昨日の一件で、友達は欲しくないと考えていたものの、心の中は今日の天気のように曇っており、不意にポツリと呟いてしまった。
誰にも聞かれることのない言葉を吐くと、更に虚しさが増した。
成美に借りた傘に視線を落とす。
ーーあいつ、今日来るかな…
まるで成美と会うのを楽しみにしているかのような自分の考えにハッとして、振り払うように左右に頭を振る。
友達は作らないと、それなりに覚悟をした筈だ。思い出せ、と聡は傘を持つ右手に力を入れて、学校への道程を足早に向かうのであった。
教室に着くと、まだ涼太の姿は無かった。
恐らくは部活の朝練であろう、ホッと息を吐くと、自分の席へ座る。
成美に借りた傘は、昼に返すかもしれないと思い教室に持ってきた。
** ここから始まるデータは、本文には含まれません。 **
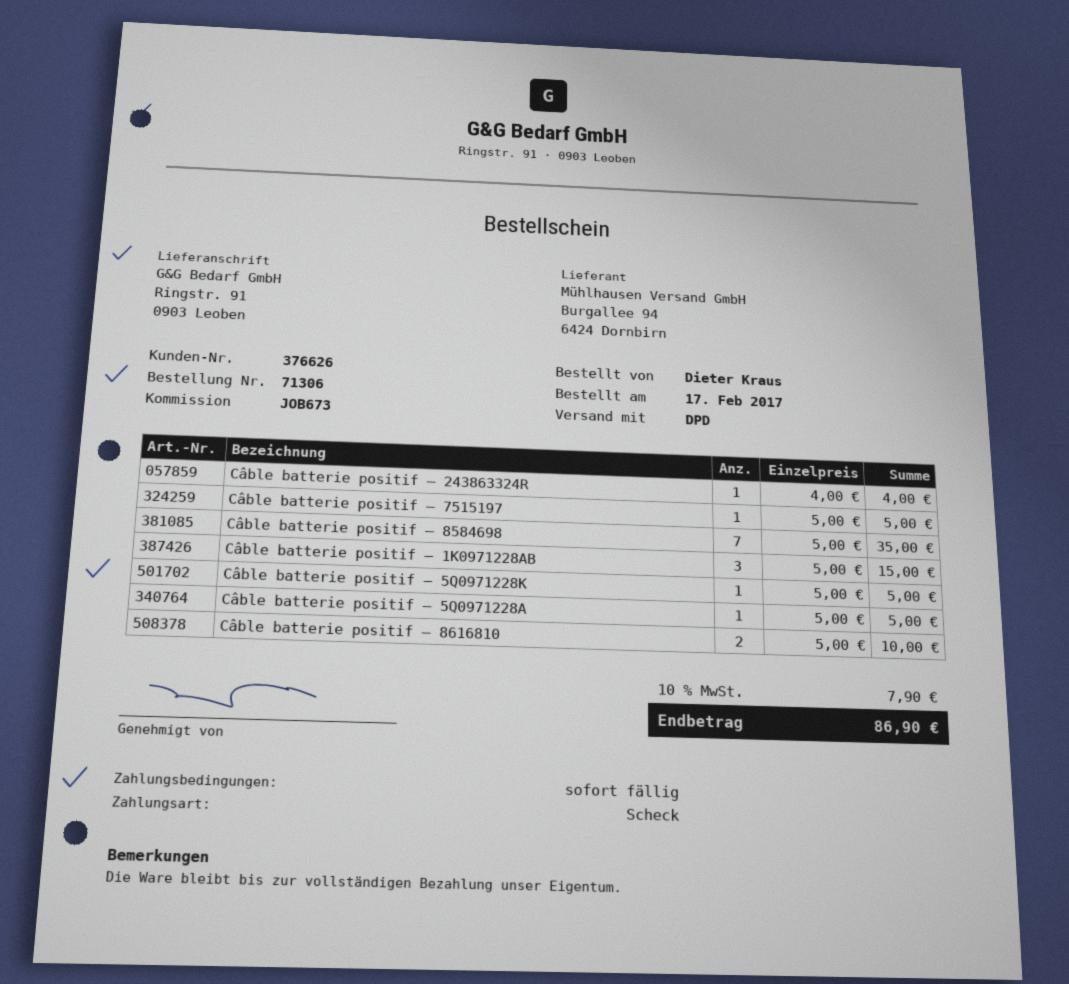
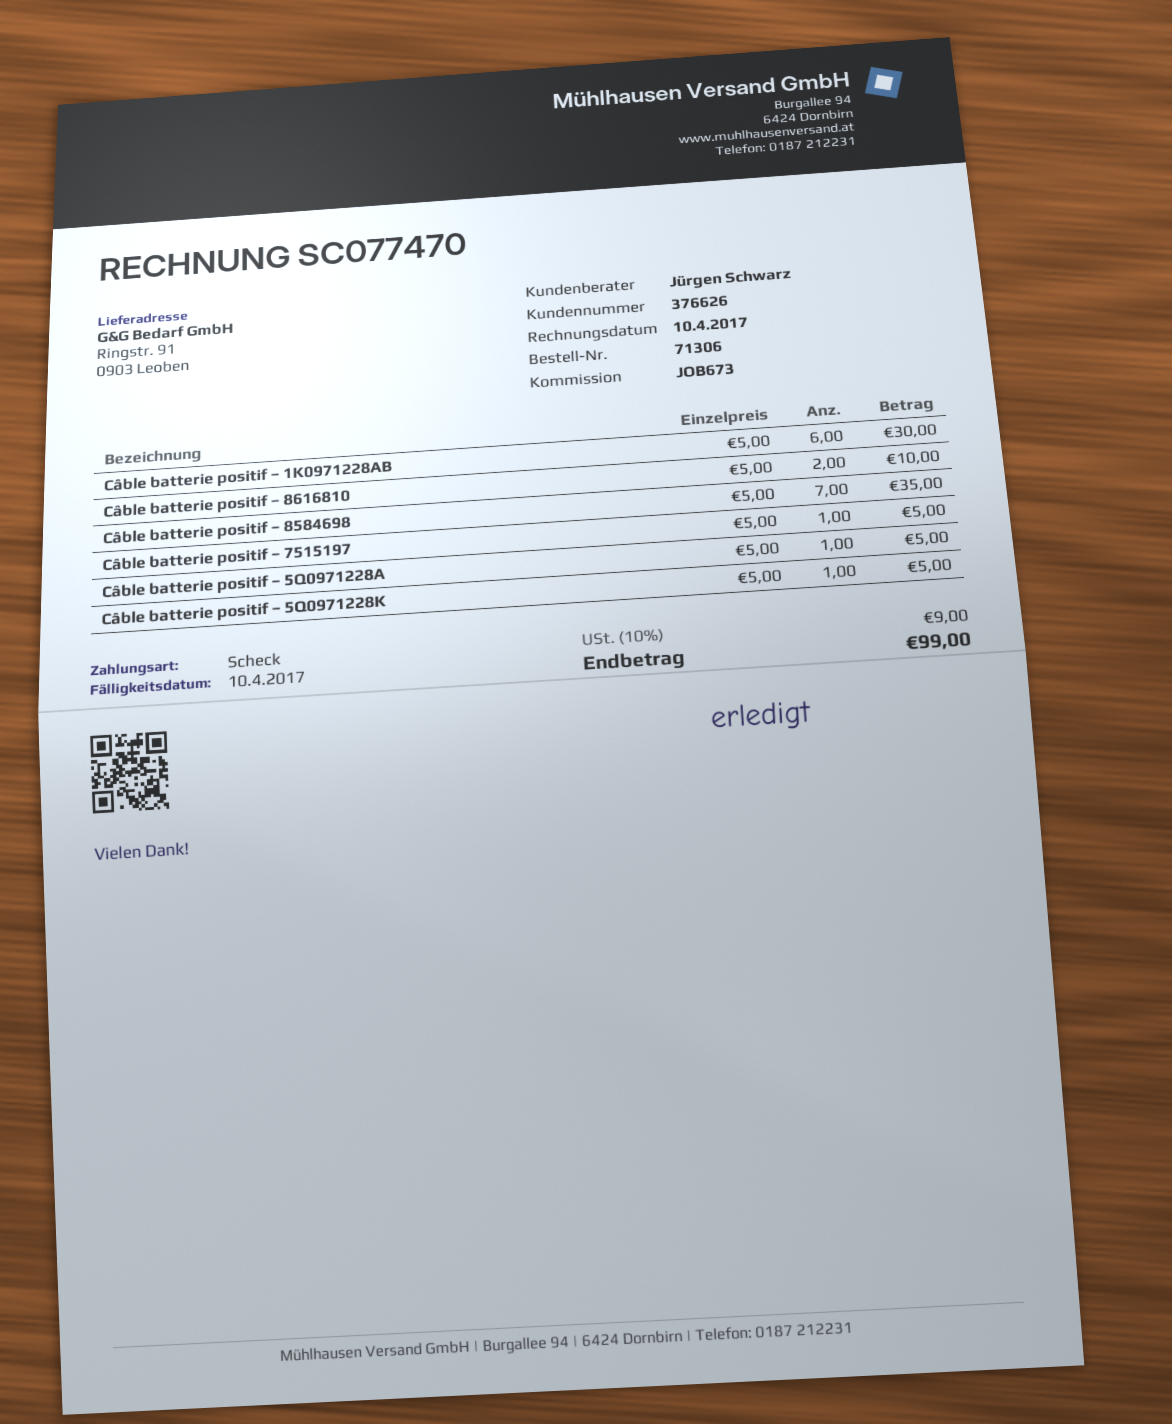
Câble batterie positif – 243863324R: 1 x 4.00 = 4.00 -> none
Câble batterie positif – 1K0971228AB: 3 x 5.00 = 15.00 -> 6 x 5.00 = 30.00
tax: 10% = 7.90 -> 10% = 9.00
total: 86.90 -> 99.00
邪魔にならないように、自分の席の脇に横にして置く。
ガヤガヤと賑わう教室の中、少し周囲を見渡すと、自分へ視線を向ける何人かの生徒と目が合う。
咄嗟にパッと下を向き、じんわりと両手に汗を滲ませる。
見るな。自分を見るな。
何を思われているのかと、羞恥と恐怖心で頭がパニックになりそうだった。
「あ、涼ちゃん!おはよー!」
一人の女子生徒の声に、一瞬にして体が強張った。
「おー。おはよー。」
いつもよりも覇気のない声に、声を掛けた生徒が体調を伺う。
大丈夫、という返事を返し、聡の方へ涼太の足音が近付いてきた。
挨拶をするべきなのか、迷いながらチラリと涼太へ視線を向ける。
涼太は聡の席の脇に置いてある傘に視線を落とすと、少しだけ顔をしかめるも、聡を見ることなく、何も言わずに席についた。
ズキリ。ズキリ。
自分の心が軋む音が聞こえる。
思い出せ。友達なんていらないだろう。一人がいい、一人がいいんだ。
聡は、自分へ言い聞かせるように、握りしめる拳に更に力を込めるのであった。